* _Exercise goal_
What you produce should match the records exactly, line for line.

__________

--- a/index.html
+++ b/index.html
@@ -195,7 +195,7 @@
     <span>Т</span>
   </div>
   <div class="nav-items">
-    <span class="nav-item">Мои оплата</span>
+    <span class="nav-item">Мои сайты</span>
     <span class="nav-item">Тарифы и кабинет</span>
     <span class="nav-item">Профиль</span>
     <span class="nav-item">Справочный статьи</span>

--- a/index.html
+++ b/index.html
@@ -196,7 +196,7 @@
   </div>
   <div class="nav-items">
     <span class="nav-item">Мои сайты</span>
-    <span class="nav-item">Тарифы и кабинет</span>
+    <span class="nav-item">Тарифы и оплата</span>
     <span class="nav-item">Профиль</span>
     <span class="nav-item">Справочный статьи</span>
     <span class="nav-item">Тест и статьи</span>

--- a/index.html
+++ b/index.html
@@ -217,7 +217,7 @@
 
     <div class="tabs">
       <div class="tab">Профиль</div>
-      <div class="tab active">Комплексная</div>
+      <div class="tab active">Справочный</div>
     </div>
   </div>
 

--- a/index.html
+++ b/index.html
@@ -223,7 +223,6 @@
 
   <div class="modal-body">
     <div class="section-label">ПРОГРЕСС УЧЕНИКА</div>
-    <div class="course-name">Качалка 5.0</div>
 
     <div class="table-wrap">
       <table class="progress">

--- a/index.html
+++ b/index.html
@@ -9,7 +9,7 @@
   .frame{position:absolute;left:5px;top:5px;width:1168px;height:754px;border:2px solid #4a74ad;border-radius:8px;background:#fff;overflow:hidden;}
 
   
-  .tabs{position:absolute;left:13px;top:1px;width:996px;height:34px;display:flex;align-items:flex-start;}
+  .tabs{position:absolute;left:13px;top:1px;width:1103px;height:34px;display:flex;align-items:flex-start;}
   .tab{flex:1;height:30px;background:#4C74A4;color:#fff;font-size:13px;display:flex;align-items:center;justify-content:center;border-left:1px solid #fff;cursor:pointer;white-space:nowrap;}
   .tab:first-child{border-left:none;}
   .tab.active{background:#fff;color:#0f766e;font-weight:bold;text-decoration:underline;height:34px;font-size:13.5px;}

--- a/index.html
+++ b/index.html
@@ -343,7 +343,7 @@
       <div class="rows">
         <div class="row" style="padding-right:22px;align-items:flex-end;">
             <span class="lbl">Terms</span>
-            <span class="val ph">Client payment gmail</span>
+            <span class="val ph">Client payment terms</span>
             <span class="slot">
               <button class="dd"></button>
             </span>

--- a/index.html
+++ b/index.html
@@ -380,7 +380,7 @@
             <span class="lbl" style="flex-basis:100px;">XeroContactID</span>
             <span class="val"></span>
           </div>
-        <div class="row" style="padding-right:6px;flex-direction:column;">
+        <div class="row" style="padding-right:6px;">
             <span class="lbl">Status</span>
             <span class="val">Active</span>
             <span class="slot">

__________

* _Answer to this problem_
--- a/index.html
+++ b/index.html
@@ -195,7 +195,7 @@
     <span>Т</span>
   </div>
   <div class="nav-items">
-    <span class="nav-item">Мои оплата</span>
+    <span class="nav-item">Мои сайты</span>
     <span class="nav-item">Тарифы и кабинет</span>
     <span class="nav-item">Профиль</span>
     <span class="nav-item">Справочный статьи</span>

--- a/index.html
+++ b/index.html
@@ -196,7 +196,7 @@
   </div>
   <div class="nav-items">
     <span class="nav-item">Мои сайты</span>
-    <span class="nav-item">Тарифы и кабинет</span>
+    <span class="nav-item">Тарифы и оплата</span>
     <span class="nav-item">Профиль</span>
     <span class="nav-item">Справочный статьи</span>
     <span class="nav-item">Тест и статьи</span>

--- a/index.html
+++ b/index.html
@@ -217,7 +217,7 @@
 
     <div class="tabs">
       <div class="tab">Профиль</div>
-      <div class="tab active">Комплексная</div>
+      <div class="tab active">Справочный</div>
     </div>
   </div>
 

--- a/index.html
+++ b/index.html
@@ -223,7 +223,6 @@
 
   <div class="modal-body">
     <div class="section-label">ПРОГРЕСС УЧЕНИКА</div>
-    <div class="course-name">Качалка 5.0</div>
 
     <div class="table-wrap">
       <table class="progress">

--- a/index.html
+++ b/index.html
@@ -9,7 +9,7 @@
   .frame{position:absolute;left:5px;top:5px;width:1168px;height:754px;border:2px solid #4a74ad;border-radius:8px;background:#fff;overflow:hidden;}
 
   
-  .tabs{position:absolute;left:13px;top:1px;width:996px;height:34px;display:flex;align-items:flex-start;}
+  .tabs{position:absolute;left:13px;top:1px;width:1103px;height:34px;display:flex;align-items:flex-start;}
   .tab{flex:1;height:30px;background:#4C74A4;color:#fff;font-size:13px;display:flex;align-items:center;justify-content:center;border-left:1px solid #fff;cursor:pointer;white-space:nowrap;}
   .tab:first-child{border-left:none;}
   .tab.active{background:#fff;color:#0f766e;font-weight:bold;text-decoration:underline;height:34px;font-size:13.5px;}

--- a/index.html
+++ b/index.html
@@ -343,7 +343,7 @@
       <div class="rows">
         <div class="row" style="padding-right:22px;align-items:flex-end;">
             <span class="lbl">Terms</span>
-            <span class="val ph">Client payment gmail</span>
+            <span class="val ph">Client payment terms</span>
             <span class="slot">
               <button class="dd"></button>
             </span>

--- a/index.html
+++ b/index.html
@@ -380,7 +380,7 @@
             <span class="lbl" style="flex-basis:100px;">XeroContactID</span>
             <span class="val"></span>
           </div>
-        <div class="row" style="padding-right:6px;flex-direction:column;">
+        <div class="row" style="padding-right:6px;">
             <span class="lbl">Status</span>
             <span class="val">Active</span>
             <span class="slot">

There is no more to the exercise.